[Supplied records — start]
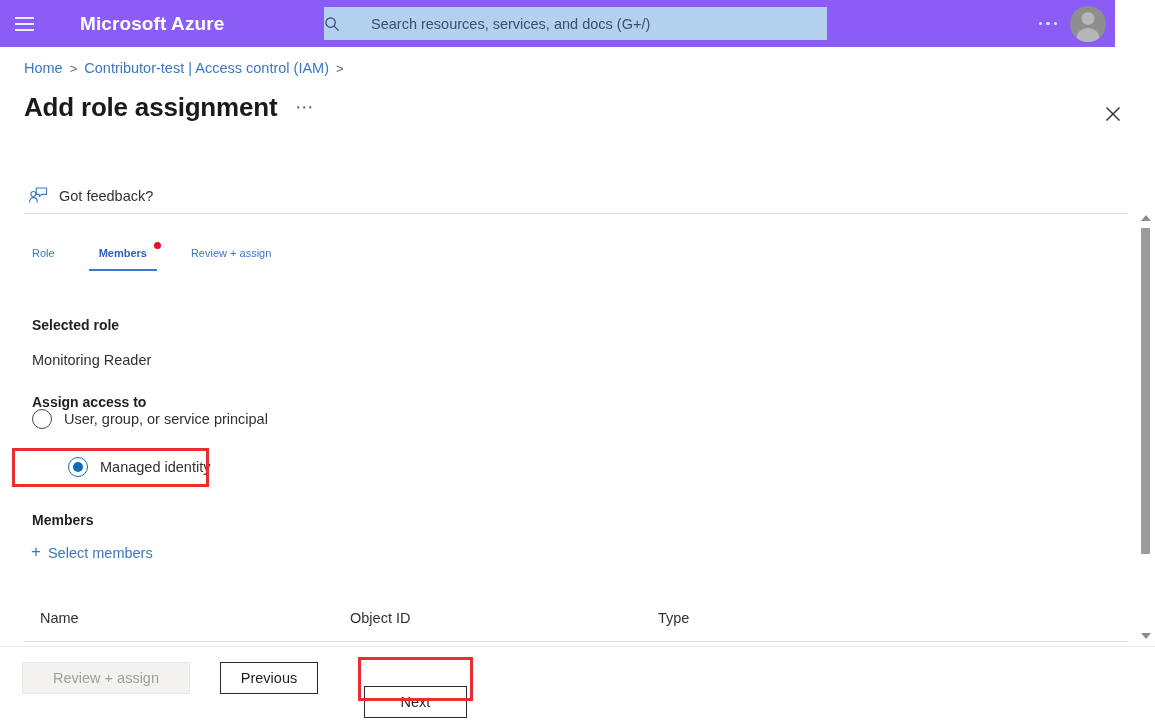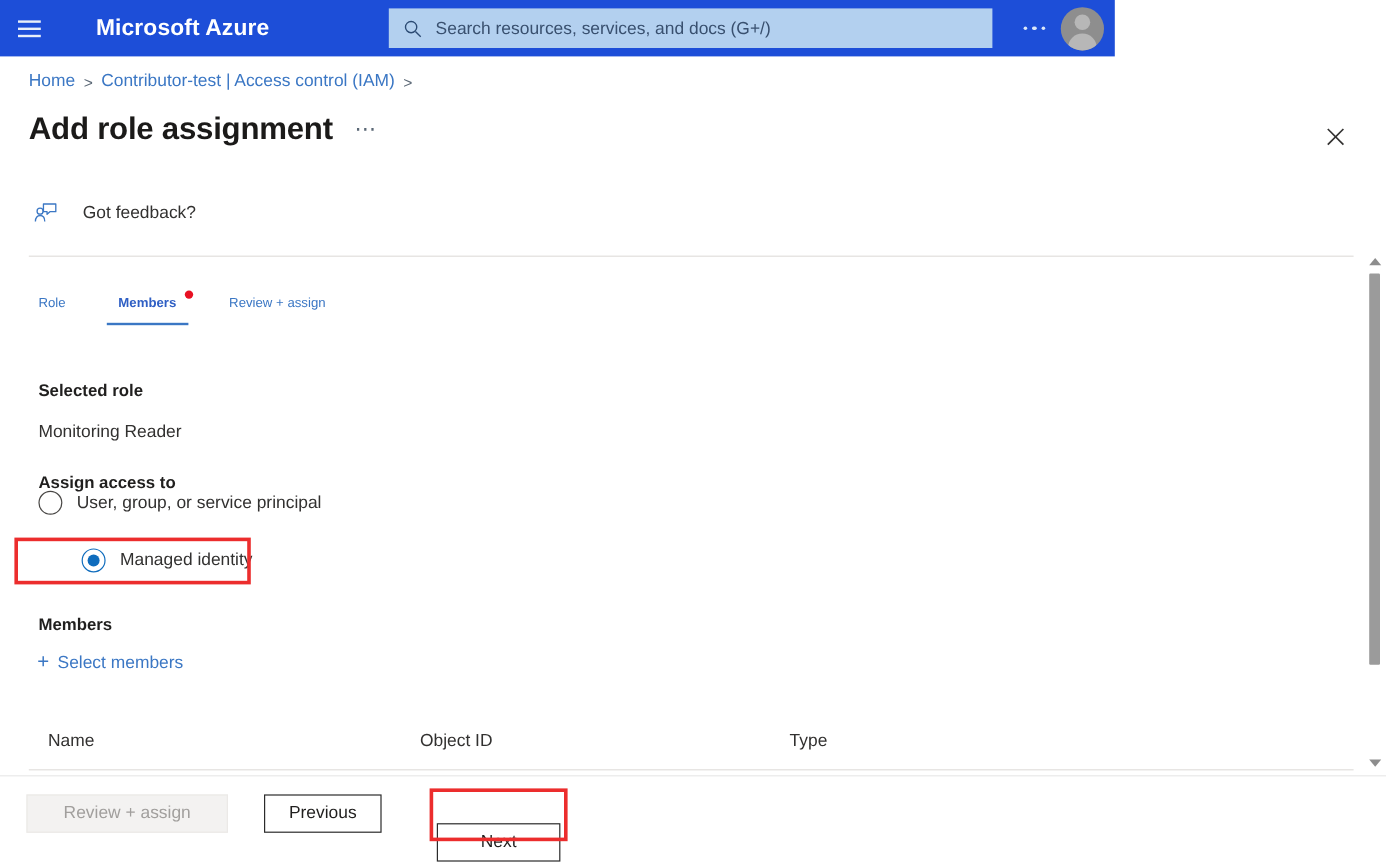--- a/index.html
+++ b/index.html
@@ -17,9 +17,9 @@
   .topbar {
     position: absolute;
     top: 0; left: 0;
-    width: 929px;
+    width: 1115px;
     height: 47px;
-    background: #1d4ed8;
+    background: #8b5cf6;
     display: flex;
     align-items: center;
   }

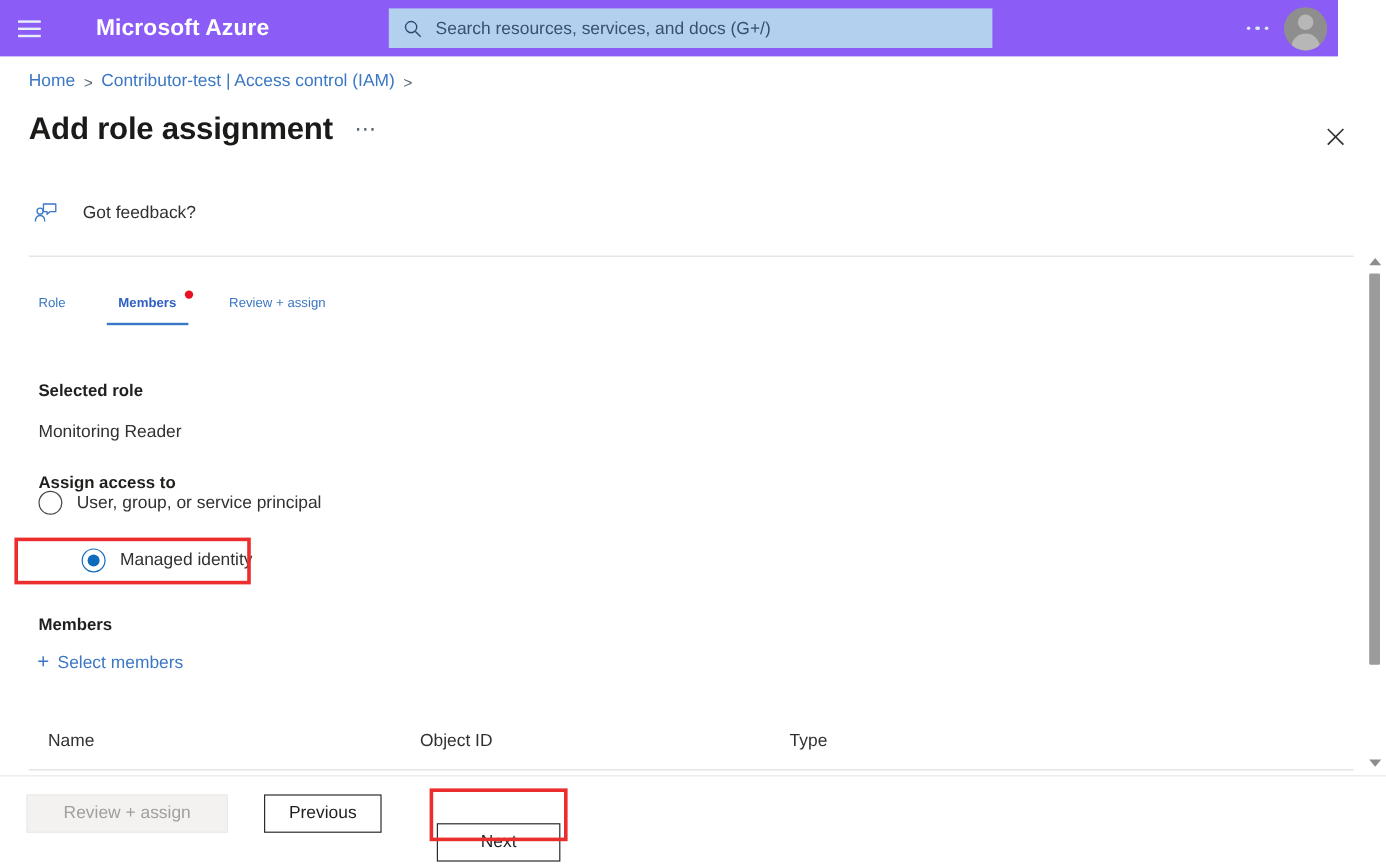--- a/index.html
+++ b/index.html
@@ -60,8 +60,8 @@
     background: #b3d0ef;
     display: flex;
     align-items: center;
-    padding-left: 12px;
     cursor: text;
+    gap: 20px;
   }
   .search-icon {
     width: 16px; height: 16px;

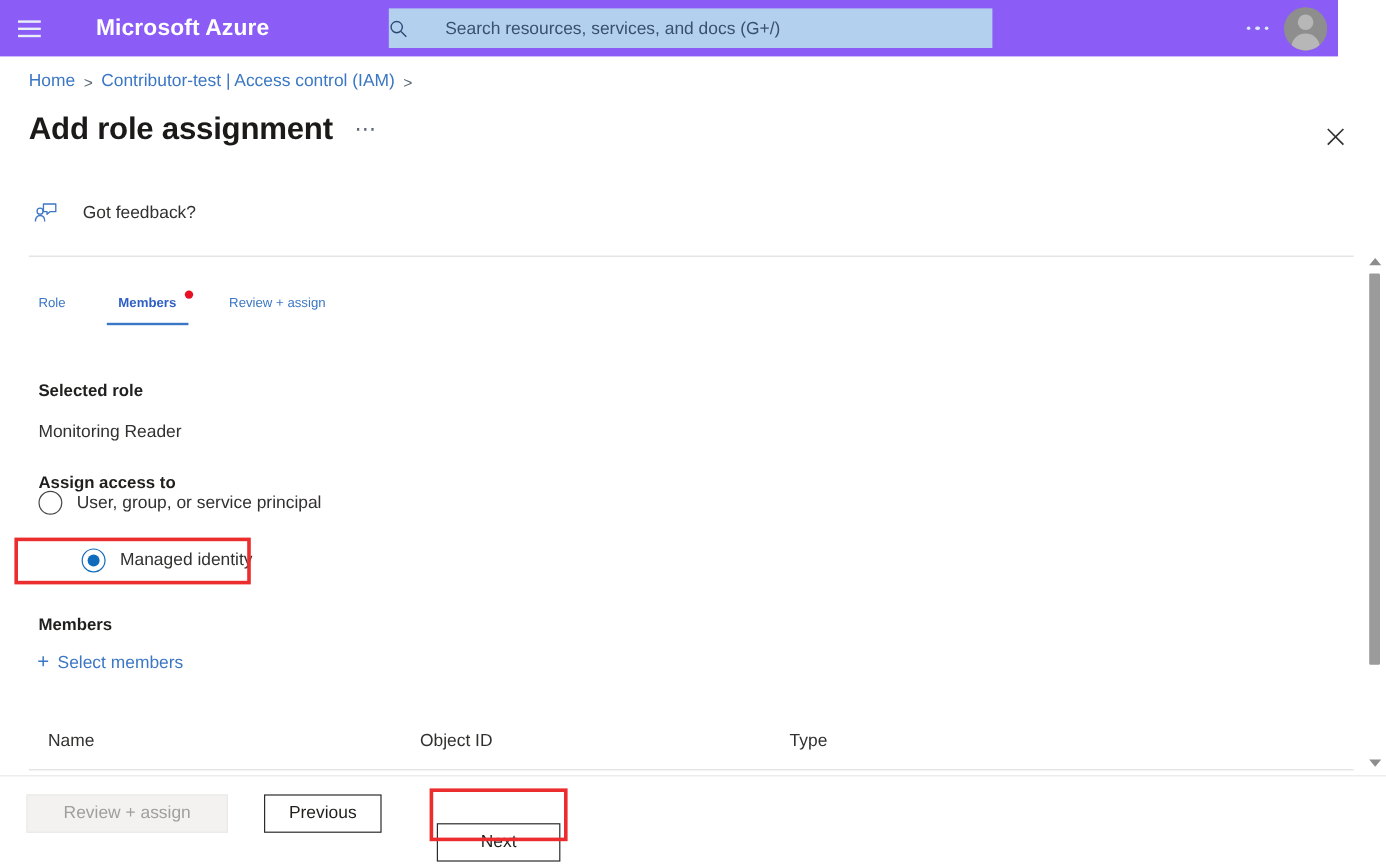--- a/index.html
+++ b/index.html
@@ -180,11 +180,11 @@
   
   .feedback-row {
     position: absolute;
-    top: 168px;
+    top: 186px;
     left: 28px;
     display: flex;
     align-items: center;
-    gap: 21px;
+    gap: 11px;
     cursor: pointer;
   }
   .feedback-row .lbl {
[Supplied records — finish]
[What the task asks] Every line of the entries that includes "width" must be copied into the answer.

[Exercise solution]
-    width: 929px;
+    width: 1115px;
     width: 16px; height: 16px;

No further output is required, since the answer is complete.